Reading the essay was like traveling to a very familiar but mysterious land. As a mother of a daughter and two sons, I’ve spent over two decades trying to decode the foreign ways men and boys are intimate with each other. Doyle’s description of an afternoon car ride with his older brother, Kevin, gave me a way to cinematically explore and reveal what I’ve learned.

Brian Doyle couldn’t have been kinder in granting me his best wishes for my adaptation project—in hindsight, an incredibly brave and generous act given the personal nature of his essay. 

NewEnglandFilm.com: How did you find your cast and crew for this film?

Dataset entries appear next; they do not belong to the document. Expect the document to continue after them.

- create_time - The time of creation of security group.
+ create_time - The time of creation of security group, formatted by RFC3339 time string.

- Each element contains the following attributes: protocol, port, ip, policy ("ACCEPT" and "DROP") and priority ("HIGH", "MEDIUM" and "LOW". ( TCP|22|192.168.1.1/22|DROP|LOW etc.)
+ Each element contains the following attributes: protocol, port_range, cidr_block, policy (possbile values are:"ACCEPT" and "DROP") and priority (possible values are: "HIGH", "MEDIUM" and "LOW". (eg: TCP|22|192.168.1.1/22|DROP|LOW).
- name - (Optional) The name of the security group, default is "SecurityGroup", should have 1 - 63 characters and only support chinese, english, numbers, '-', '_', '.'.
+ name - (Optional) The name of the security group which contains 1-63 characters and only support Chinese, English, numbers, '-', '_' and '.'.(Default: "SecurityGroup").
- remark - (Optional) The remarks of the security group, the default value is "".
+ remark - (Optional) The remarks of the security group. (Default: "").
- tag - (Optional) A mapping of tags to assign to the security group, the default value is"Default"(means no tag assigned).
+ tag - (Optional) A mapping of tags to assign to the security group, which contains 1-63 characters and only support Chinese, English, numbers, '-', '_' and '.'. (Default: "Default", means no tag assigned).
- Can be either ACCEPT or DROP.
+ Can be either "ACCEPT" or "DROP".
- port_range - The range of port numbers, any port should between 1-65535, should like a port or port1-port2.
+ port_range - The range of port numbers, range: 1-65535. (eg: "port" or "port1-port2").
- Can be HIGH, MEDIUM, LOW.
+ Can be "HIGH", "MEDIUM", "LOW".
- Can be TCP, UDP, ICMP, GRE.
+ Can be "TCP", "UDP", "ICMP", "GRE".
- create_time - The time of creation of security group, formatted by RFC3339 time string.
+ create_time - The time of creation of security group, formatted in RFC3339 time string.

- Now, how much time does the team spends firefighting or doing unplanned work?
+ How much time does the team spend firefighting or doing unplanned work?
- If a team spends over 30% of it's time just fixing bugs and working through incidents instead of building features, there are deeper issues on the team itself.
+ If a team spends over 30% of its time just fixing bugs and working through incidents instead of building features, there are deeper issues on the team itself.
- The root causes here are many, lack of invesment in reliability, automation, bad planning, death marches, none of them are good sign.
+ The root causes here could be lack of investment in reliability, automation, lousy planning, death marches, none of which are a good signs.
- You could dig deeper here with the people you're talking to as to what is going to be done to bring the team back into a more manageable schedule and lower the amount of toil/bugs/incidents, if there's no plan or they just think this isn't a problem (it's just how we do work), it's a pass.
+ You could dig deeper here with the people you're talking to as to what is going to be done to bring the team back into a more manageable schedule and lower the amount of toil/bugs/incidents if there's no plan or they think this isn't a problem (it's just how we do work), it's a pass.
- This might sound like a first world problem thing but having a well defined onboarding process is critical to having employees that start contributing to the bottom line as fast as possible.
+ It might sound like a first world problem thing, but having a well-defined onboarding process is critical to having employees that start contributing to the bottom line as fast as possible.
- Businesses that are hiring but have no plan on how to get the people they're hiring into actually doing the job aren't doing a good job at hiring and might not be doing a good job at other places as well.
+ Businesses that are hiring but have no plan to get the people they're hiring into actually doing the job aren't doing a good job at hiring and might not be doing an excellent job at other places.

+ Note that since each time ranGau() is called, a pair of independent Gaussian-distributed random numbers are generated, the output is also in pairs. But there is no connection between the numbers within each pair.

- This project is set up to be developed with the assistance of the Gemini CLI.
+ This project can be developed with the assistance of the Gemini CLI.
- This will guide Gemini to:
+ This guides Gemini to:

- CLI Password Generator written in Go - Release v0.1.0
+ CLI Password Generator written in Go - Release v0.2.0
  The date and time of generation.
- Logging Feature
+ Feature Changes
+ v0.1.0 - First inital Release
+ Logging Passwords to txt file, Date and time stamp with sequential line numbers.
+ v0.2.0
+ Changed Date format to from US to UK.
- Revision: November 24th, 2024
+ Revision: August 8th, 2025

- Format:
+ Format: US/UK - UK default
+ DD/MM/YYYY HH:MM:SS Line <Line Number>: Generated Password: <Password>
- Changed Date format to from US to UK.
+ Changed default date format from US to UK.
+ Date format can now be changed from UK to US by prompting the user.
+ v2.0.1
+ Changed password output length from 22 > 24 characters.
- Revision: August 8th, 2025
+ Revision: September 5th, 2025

Rimer: I will be forever indebted to Tim Blake Nelson for recommending David Aaron Baker to play the younger brother. After about five minutes of a Skyped audition with David, I knew he was “the one.” When I asked him if he had any suggestions for an actor to play the older brother, David said, “Well, yes, John Bedford Lloyd. We played brothers once on Broadway, and he’s not only a great actor but a wonderful person.” True! Many of the crew members attached to the film via word of mouth. A special shout out to my cinematographer, Gus Sacks, and editor, Jacob LaMendola, who also worked with me on my first short film, Halfway Somewhere Else. Their calm and creative vision was enormously influential and helpful. 

NewEnglandFilm.com: What do you hope people take away from watching your film? 

Rimer: I hope people will feel less afraid of difficult end-of-life conversations and be reminded of the wisdom and comforts afforded us in the natural world. 

NewEnglandFilm.com:  What other projects are you working on?

Rimer: I’m currently working on an original feature-length narrative film, We’re All Here, about three well-meaning adults who navigate jealousy and grief to help one of them die well. It is written by Debbie Danielpour who also wrote the screenplay adaptations for His Last Game and Halfway Somewhere Else (based on a Maile Meloy short story, “The Children”). We’re thrilled that Boston-based producer Blythe Robertson has joined our team. 

His Last Game screens at the 2020 Online New England Film Festival at NewEnglandFilm.com.